Work request –
Two lines mark the range in the entries below: the one holding "[64,136,291,158] Книга Ездри." and the one holding "[64,298,300,320] 21 липня: Перемога". Set down those two and all lines between them, exactly.

BEGIN Source data

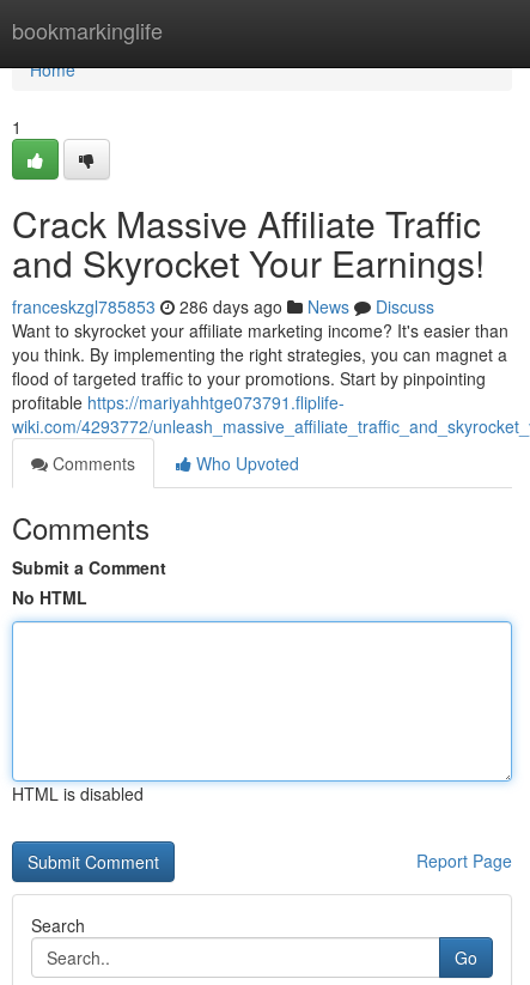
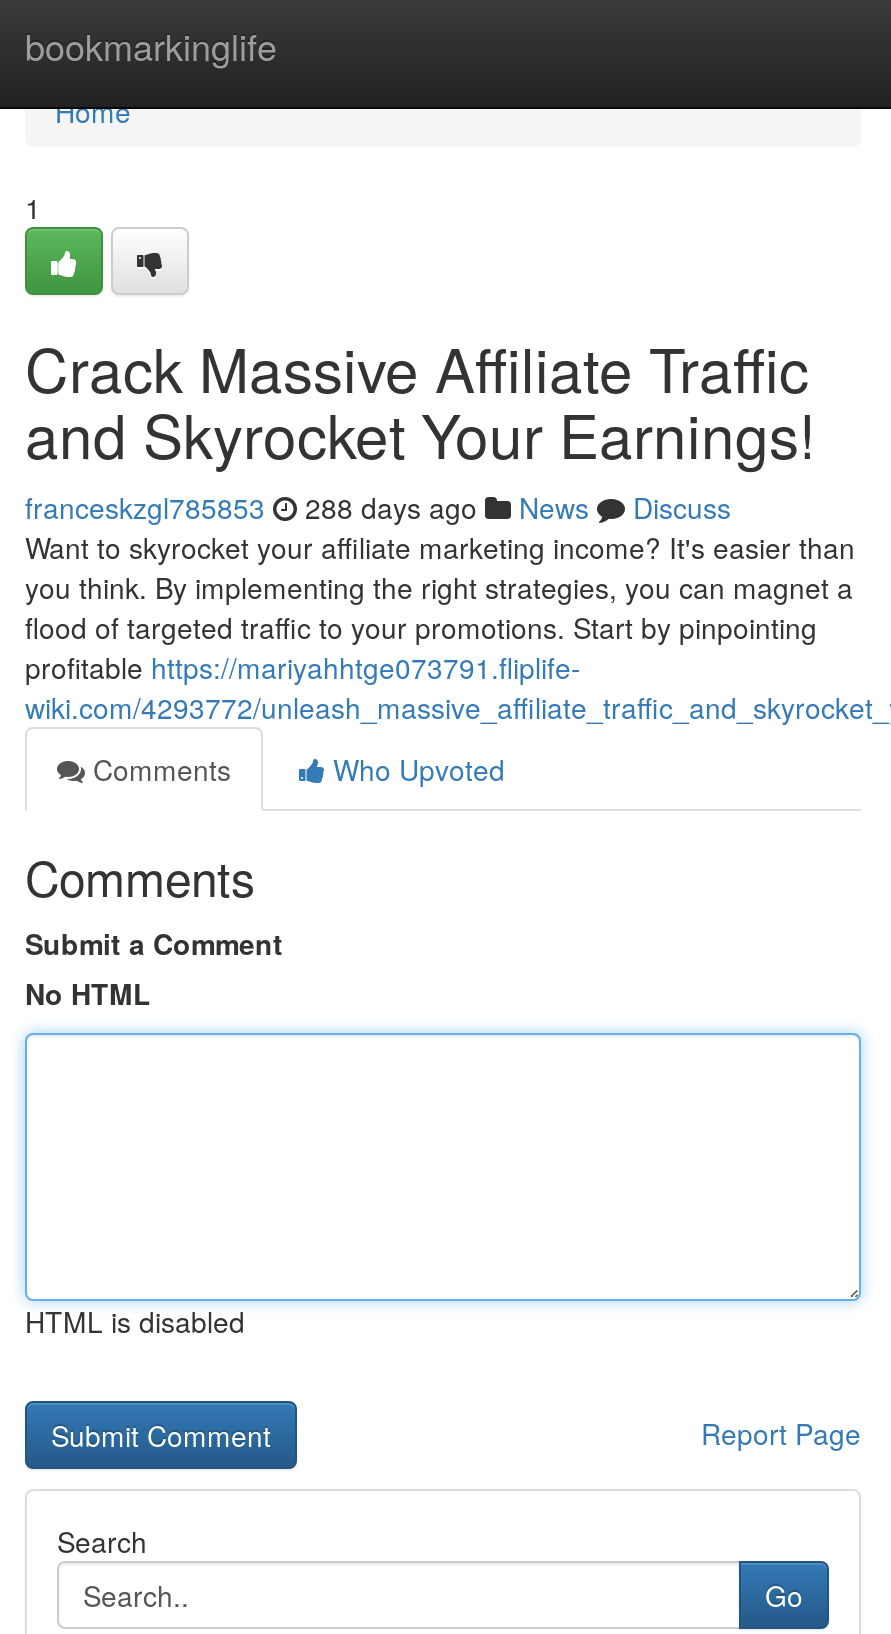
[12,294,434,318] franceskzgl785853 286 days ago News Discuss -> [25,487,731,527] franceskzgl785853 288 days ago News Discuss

END Source data
BEGIN Source data

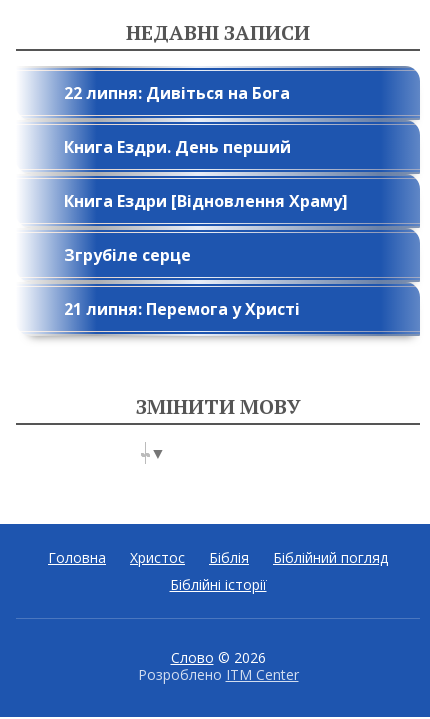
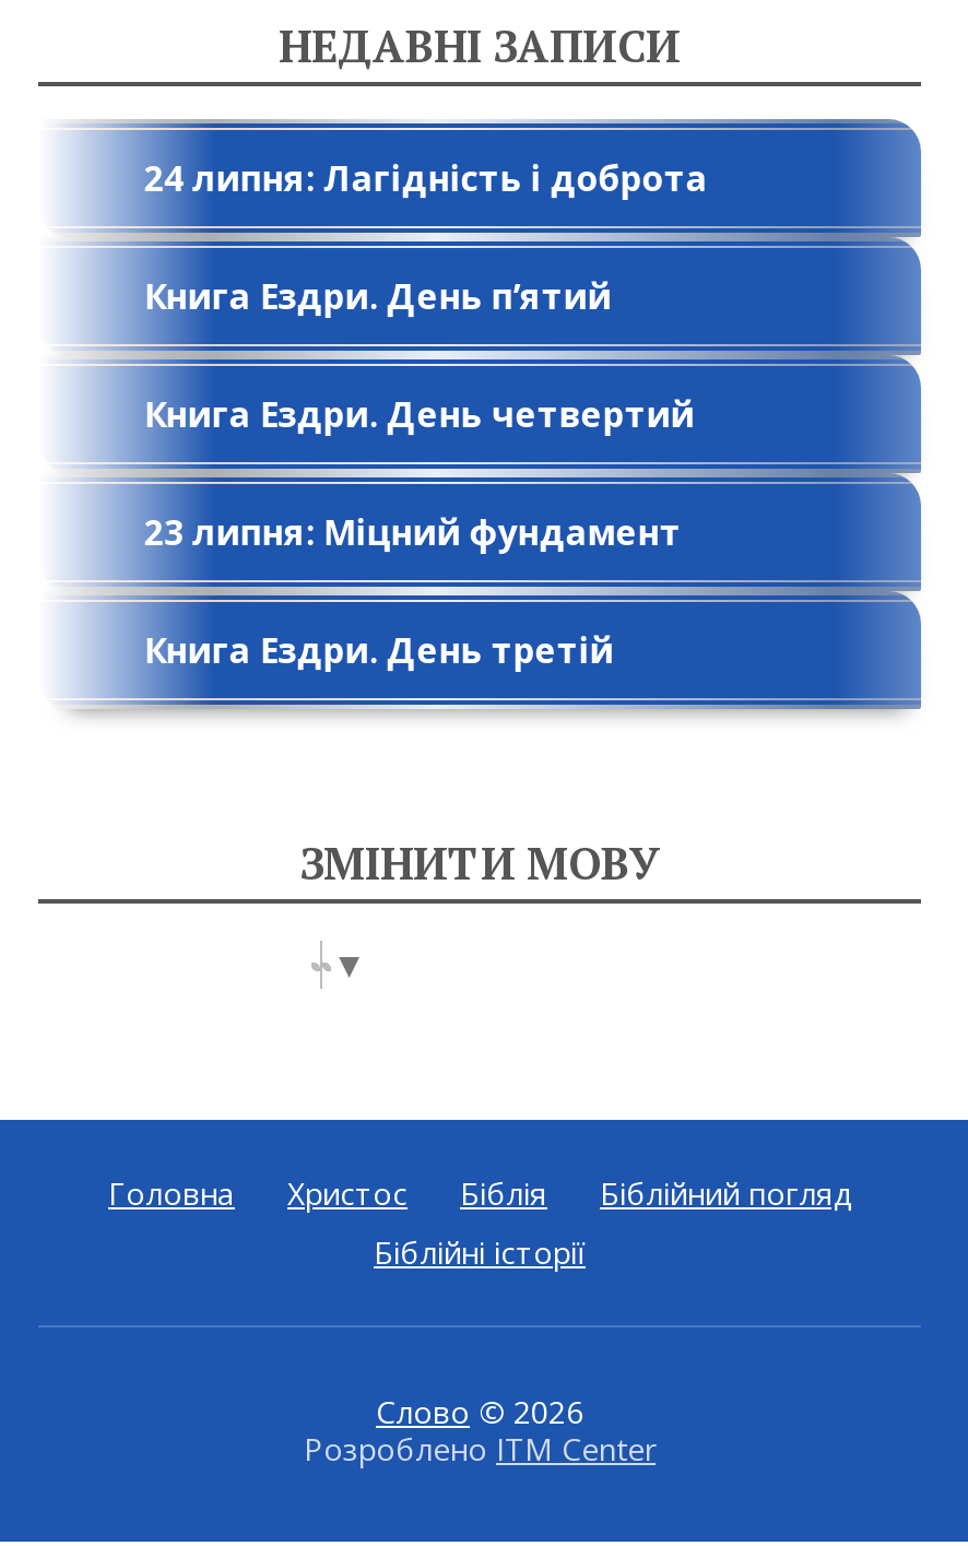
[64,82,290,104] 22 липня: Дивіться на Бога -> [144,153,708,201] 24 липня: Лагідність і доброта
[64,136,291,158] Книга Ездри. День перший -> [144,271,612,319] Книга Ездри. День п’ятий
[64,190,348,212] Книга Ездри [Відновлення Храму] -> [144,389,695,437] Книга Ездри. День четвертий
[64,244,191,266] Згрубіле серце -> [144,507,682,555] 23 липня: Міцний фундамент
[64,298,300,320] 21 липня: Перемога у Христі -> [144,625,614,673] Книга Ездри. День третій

END Source data

Answer for this exercise –
[64,136,291,158] Книга Ездри. День перший -> [144,271,612,319] Книга Ездри. День п’ятий
[64,190,348,212] Книга Ездри [Відновлення Храму] -> [144,389,695,437] Книга Ездри. День четвертий
[64,244,191,266] Згрубіле серце -> [144,507,682,555] 23 липня: Міцний фундамент
[64,298,300,320] 21 липня: Перемога у Христі -> [144,625,614,673] Книга Ездри. День третій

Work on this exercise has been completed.